Two girls who are left alone at their prep school Bramford over winter break when their parents mysteriously fail to pick them up. While the girls experience increasingly strange and creepy occurrences at the isolated school, Joan is determined to get to Bramford as fast as she can. As Joan gets closer to the school, the two girls become plagued by progressively intense and horrifying visions.
The Blackcoat’s Daughter is a truly atmospheric film that begins on Kat (Kiernan Shipka doing a great Luna Lovegood) and Rose (Lucy Boynton). These two girls are left alone at Bramford prep school over winter break when, mysteriously, neither of their parents pick them up for the holiday. During their chilly isolation at the school the girls experience increasingly strange and creepy occurrences. Meanwhile Joan (Emma Roberts), a troubled young woman on the road, is determined to get to Bramford as fast as she can. The closer Joan gets to the school, the more Kat becomes plagued by progressively intense and horrifying visions. Rose does her best to help her new friend as she slips further and further into the grasp of an unseen evil force.

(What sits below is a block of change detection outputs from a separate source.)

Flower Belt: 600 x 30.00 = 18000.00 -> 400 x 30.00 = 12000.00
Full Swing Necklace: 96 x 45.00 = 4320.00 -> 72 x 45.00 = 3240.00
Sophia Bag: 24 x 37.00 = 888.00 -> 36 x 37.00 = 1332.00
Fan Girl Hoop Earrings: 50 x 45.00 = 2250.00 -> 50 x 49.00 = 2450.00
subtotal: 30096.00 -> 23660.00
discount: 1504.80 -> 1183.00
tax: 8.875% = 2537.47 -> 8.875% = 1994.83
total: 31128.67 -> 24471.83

It is a shame to have to say that, while there are some great moments, The Blackcoat’s Daughter suffers under the weight of its aspired mood.

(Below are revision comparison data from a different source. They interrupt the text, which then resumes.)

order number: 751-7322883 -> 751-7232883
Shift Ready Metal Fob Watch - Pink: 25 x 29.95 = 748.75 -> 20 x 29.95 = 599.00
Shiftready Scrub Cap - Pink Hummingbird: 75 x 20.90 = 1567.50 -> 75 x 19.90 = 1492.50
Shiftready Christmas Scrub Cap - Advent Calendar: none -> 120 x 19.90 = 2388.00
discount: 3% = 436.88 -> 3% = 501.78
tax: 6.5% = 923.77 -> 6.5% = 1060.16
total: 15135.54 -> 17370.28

Like we said at the beginning. The atmosphere in this film is key and writer director Osgood Perkins, (son of Anthony Perkins) knows how to capture the desolate feeling of winter. The icy chill seems to pour from the screen as the characters shuttle from building to building at the austere dormitory.
Too the performances by every one are phenomenal. Shipka‘s Kat is at once confused at her being marooned at the school and even more distressed at the sudden and bizarre changes she is experiencing within her own mind. Boynton, as Rose is the kind of girl your parents warned you about, yet she plays hard assed bitch and compassionate confidant with nimble dexterity. It’s a lot of fun to see these two actresses take what could be simply executed roles and really give them some resonance. Roberts‘ Joan is a fine character, but for some reason her story seems lacking something, perhaps because she had less to work with.

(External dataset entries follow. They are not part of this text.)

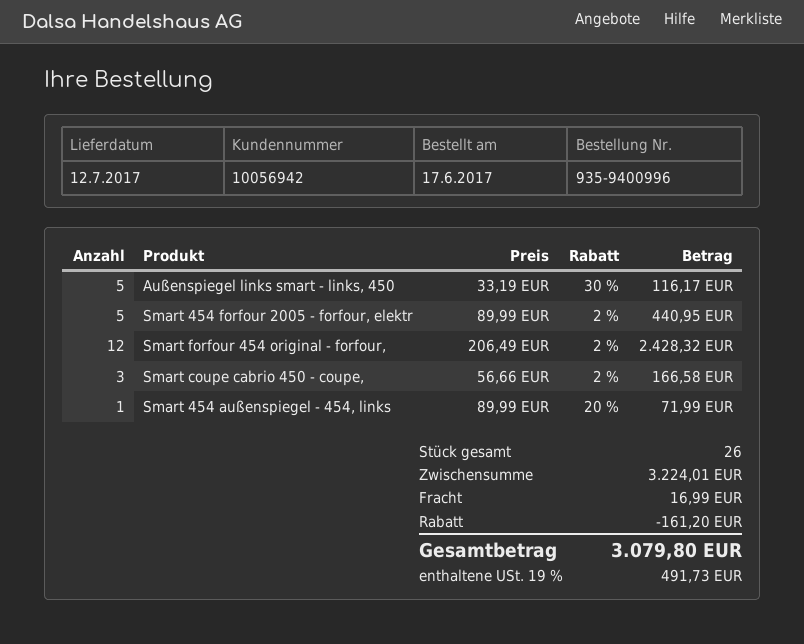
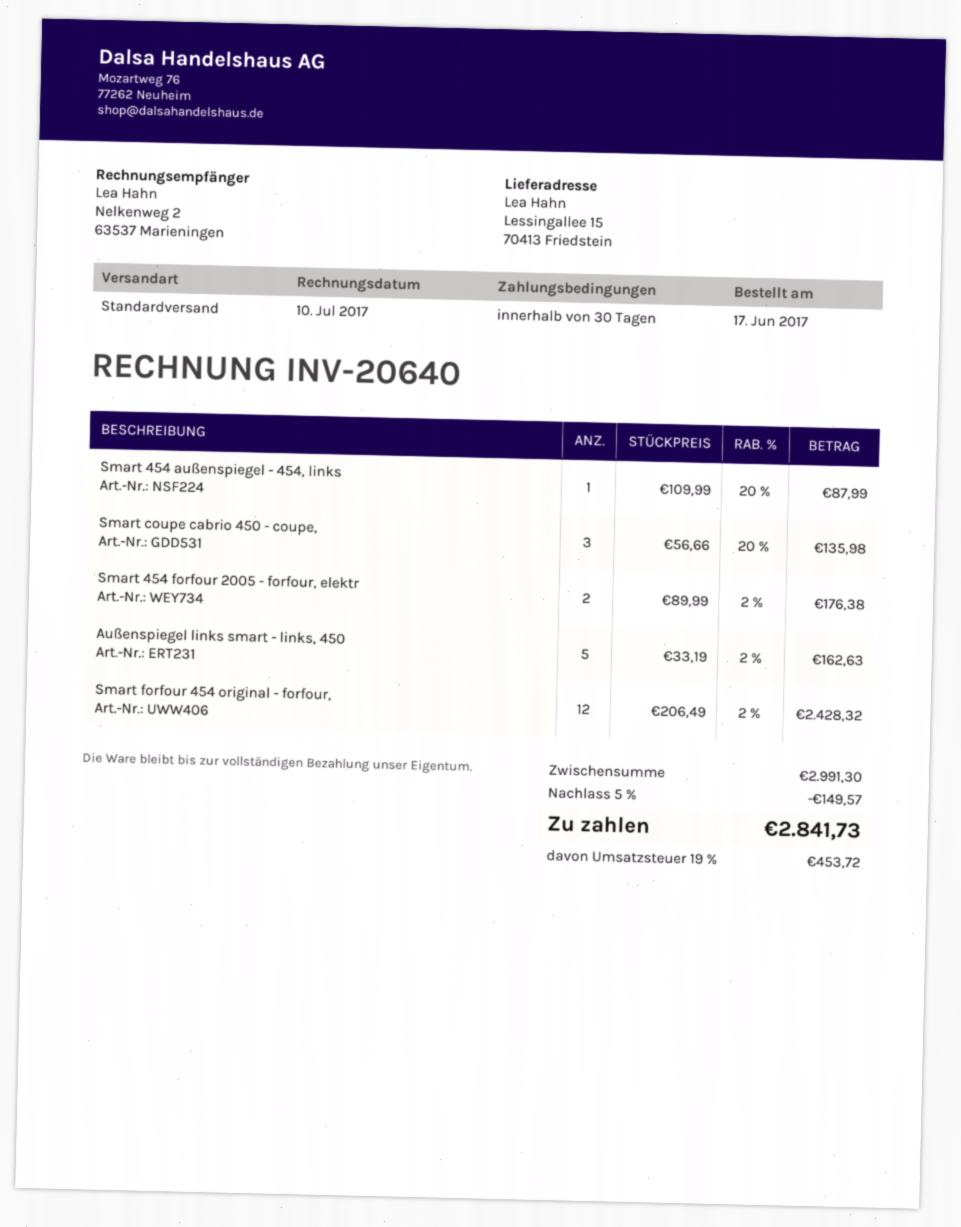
Außenspiegel links smart - links, 450: 5 x 33.19 - 30% = 116.17 -> 5 x 33.19 - 2% = 162.63
Smart 454 forfour 2005 - forfour, elektr: 5 x 89.99 - 2% = 440.95 -> 2 x 89.99 - 2% = 176.38
Smart coupe cabrio 450 - coupe,: 3 x 56.66 - 2% = 166.58 -> 3 x 56.66 - 20% = 135.98
Smart 454 außenspiegel - 454, links: 1 x 89.99 - 20% = 71.99 -> 1 x 109.99 - 20% = 87.99
subtotal: 3224.01 -> 2991.30
discount: 161.20 -> 149.57
shipping: 16.99 -> none
tax: 19% = 491.73 -> 19% = 453.72
total: 3079.80 -> 2841.73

With as many stellar choices made in the movie, there are just as many head scratchers. The film plays it coy, revealing as little as possible until absolutely necessary. Often times that can be a good thing. However, here we are asked to endure a tremendous amount of heavy atmosphere without the equal payoff. What is there is good, but there could have been just a little more to really give it some teeth. There is also an interesting tactic used in the way in which the story is told. Playing with chronology and telling parallel storylines can be used to great effect, however I am still trying to wrap my head around how this serviced the story in any way.
The BlackCoat’s Daughter is not a triumph, but it certainly doesn’t deserve a failing grade. The performances were truly fascinating to watch, the plot was quite fun despite how it was told, and the production looked like a million bucks. It was just unfortunate that, despite all that was going for it, the oppressive, leaden pacing kept the film from taking flight.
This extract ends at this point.